Rheumatic fever is a delayed consequence of an untreated upper respiratory infection with group A streptococci . The disease can cause serious, debilitating damage to the heart and involve other tissues. Only a small percentage of all people who have streptococcal pharyngitis will actually develop acute rheumatic fever.
In Western countries, it became somewhat rare since the 1960s, likely due to the widespread use of antibiotics to treat streptococcus infections. There have been a few outbreaks since the 1980s. Although the disease seldom occurs in the US, it is serious and has a mortality of 2–5%.
Initially, rheumatic fever is acute. The major symptoms of rheumatic fever are: carditis, polyarthritis, chorea, subcutaneous nodules, and a rash called erythema marginatum.
Carditis is the most significant manifestation of rheumatic fever because it may cause permanent organ damage or death. Carditis is frequently mild or asymptomatic and therefore difficult to detect. Although not fully understood, a person's immune system response to a streptococcal infection appears to cause tissue degeneration, most frequently heart valve tissue, and subsequently, cardiac disability or death.
Polyarthritis is arthritis in a number of joints at a time. Subcutaneous nodules are firm, painless lesions that occur over bony surfaces just under the skin. Erythema marginatum is a rash that appears mostly on the trunk and extremities.
The peak age of incidence for rheumatic fever is 5 to 15 years, but cases do occur in adults. Acute rheumatic fever is rare in children less than 4 years of age.
There is a latent period of 1 to 5 weeks (average 19 days) between streptococcal pharyngitis and the initial episode of acute rheumatic fever. The average duration of an attack of acute rheumatic fever is 3 months or longer.

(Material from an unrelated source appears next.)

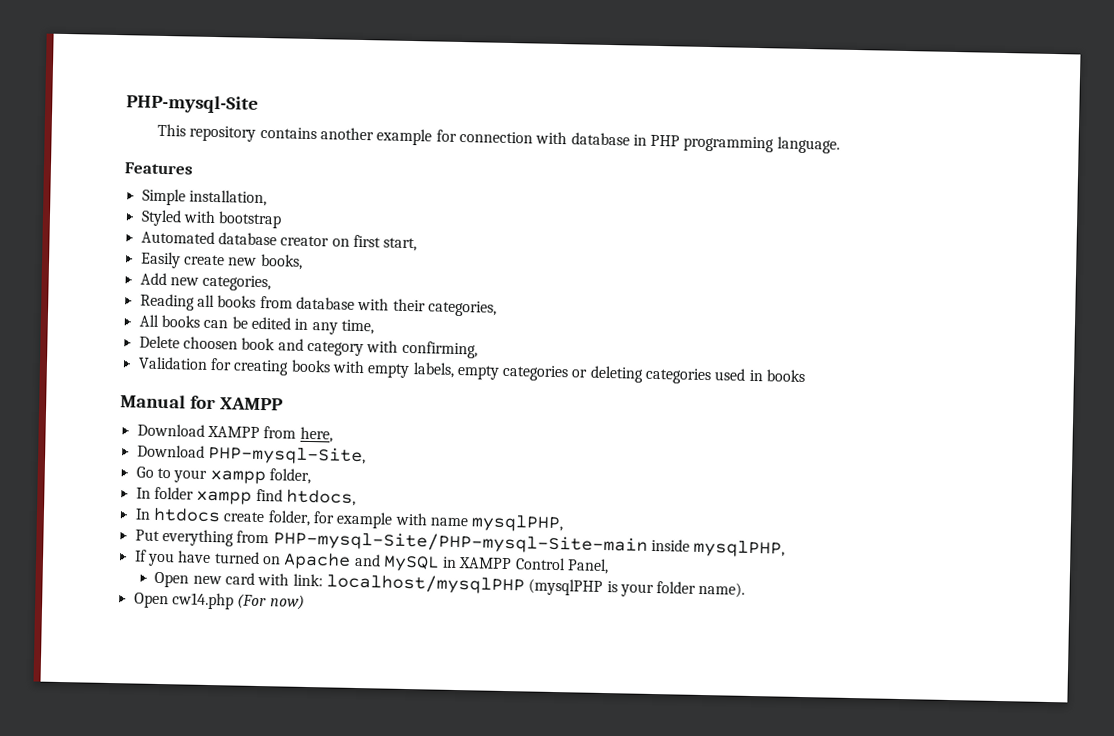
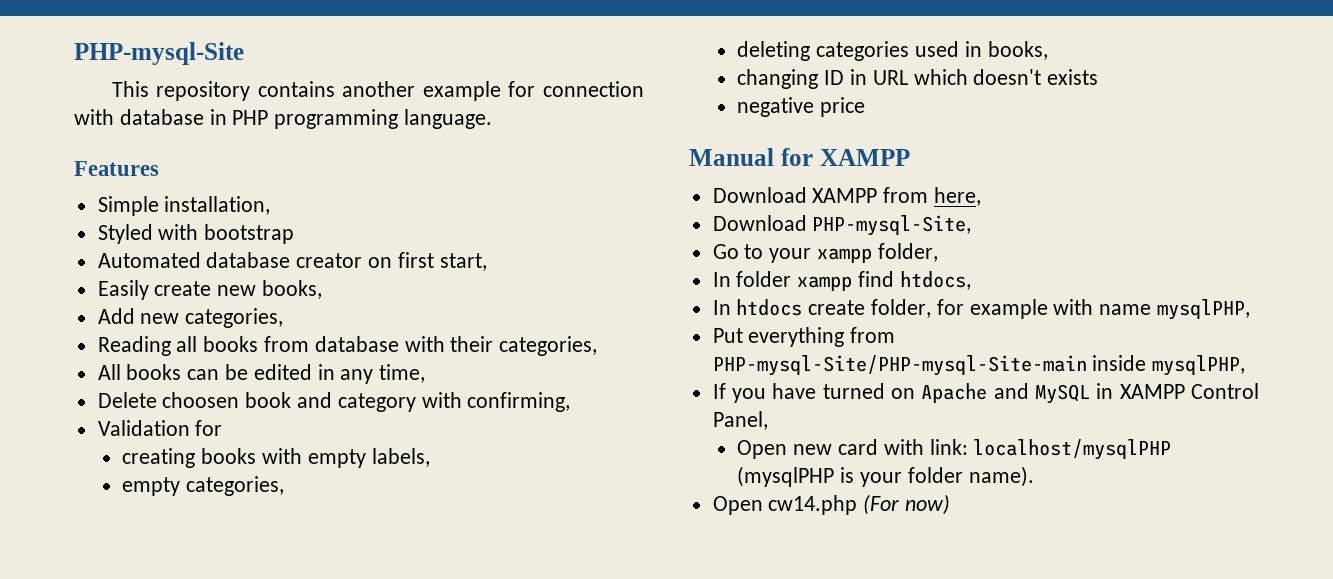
(232, 364) none -> (223, 428) //
[456,364,588,382] empty categories or -> [122,476,285,496] // empty categories, //
[766,369,807,383] books -> [987,41,1048,60] [737,69,1099,89] [737,97,866,117] books, // changing ID in URL which doesn't exists // negative price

There are no specific laboratory tests to diagnose acute rheumatic fever. In general, rheumatic fever can be diagnosed with documentation of a recent infection with group A streptococcal infection and observation of one or more of the major symptoms.
Prevention of rheumatic fever involves prompt, accurate diagnosis and effective treatment of streptococcal pharyngitis especially in school-aged children and others who live in crowded conditions such as the military and large households.